**RECORDS SUPPLIED**
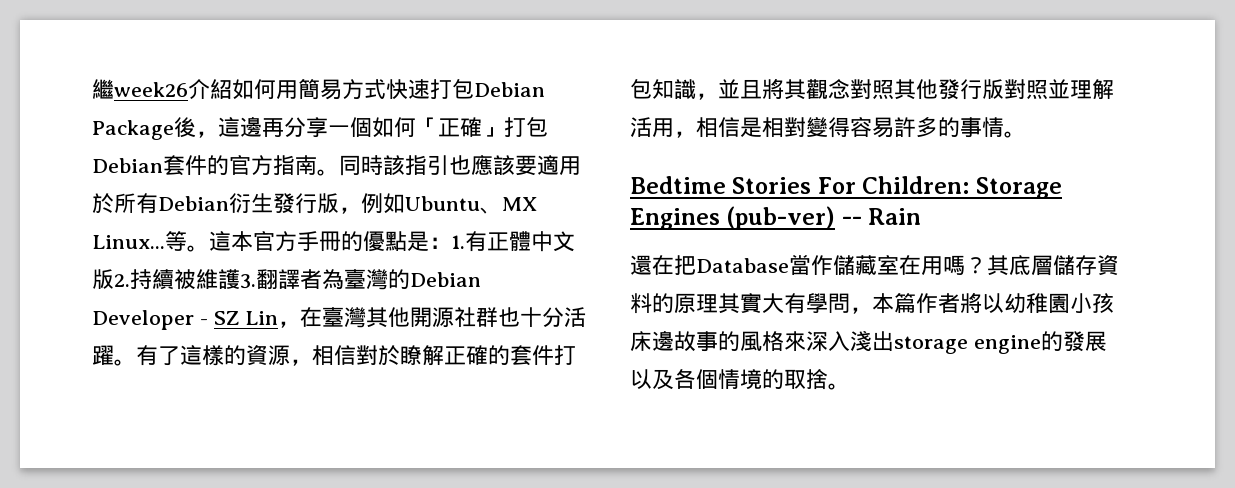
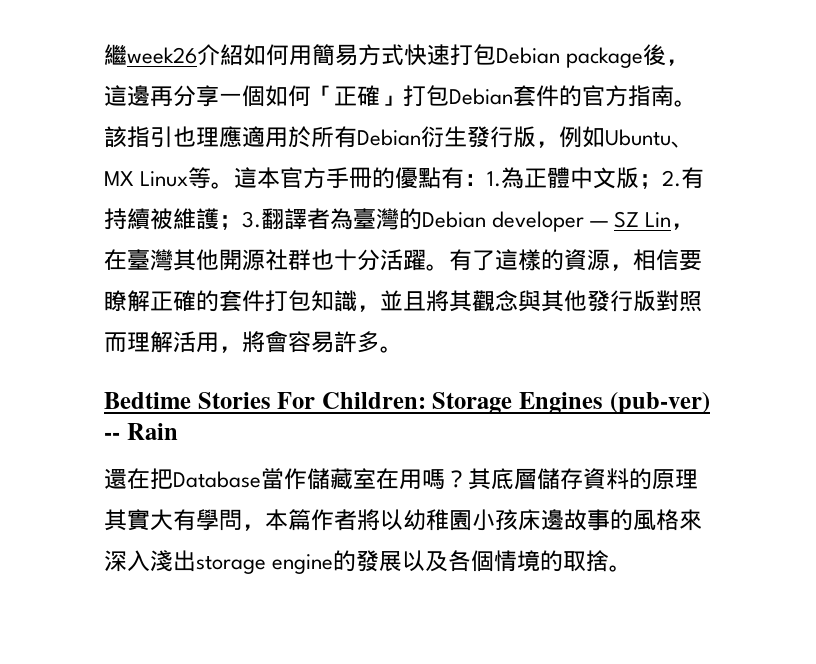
[92,120,174,140] Package -> [566,47,644,68] package
[339,155,383,176] 同時 -> (697, 103) none
[471,155,537,176] 應該要 -> [196,126,242,148] 理應
[92,235,165,249] Linux... -> [140,171,189,187] Linux
[407,231,487,252] 是：1.有 -> [441,167,525,189] 有：1.為
[114,274,130,287] 2. -> [639,167,705,189] ；2.有
(240, 279) none -> [219,215,242,230] ；
[92,310,208,330] Developer - -> [492,211,609,232] developer —
[356,345,400,365] 對於 -> [679,250,702,271] 要
[850,79,894,100] 對照 -> [518,290,541,312] 與
[1048,79,1070,99] 並 -> [104,332,127,353] 而
[696,116,850,138] 相信是相對變得 -> [242,331,288,353] 將會
[938,117,1004,138] 的事情 -> (380, 342) none

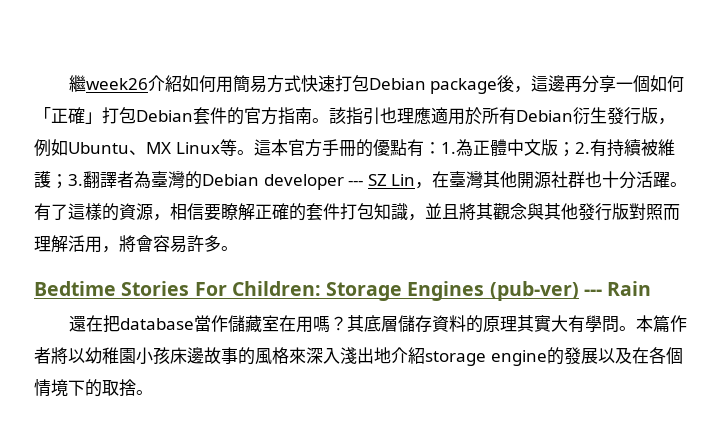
[590,221,609,227] — -> [348,180,364,186] ---
[104,432,120,440] -- -> [583,289,602,296] ---
[173,471,261,488] Database -> [119,318,194,330] database
[242,524,265,531] ， -> [618,326,636,331] 。
(196, 561) none -> [374,347,425,364] 地介紹
(449, 561) none -> [631,347,649,364] 在
(541, 561) none -> [68,380,85,396] 下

**ASSIGNMENT**
In the records above, return precisely the line containing "(196, 561) none -> [374,347,425,364] 地介紹" and each line that comes after it, up to the final one.

**ANSWER BOX**
(196, 561) none -> [374,347,425,364] 地介紹
(449, 561) none -> [631,347,649,364] 在
(541, 561) none -> [68,380,85,396] 下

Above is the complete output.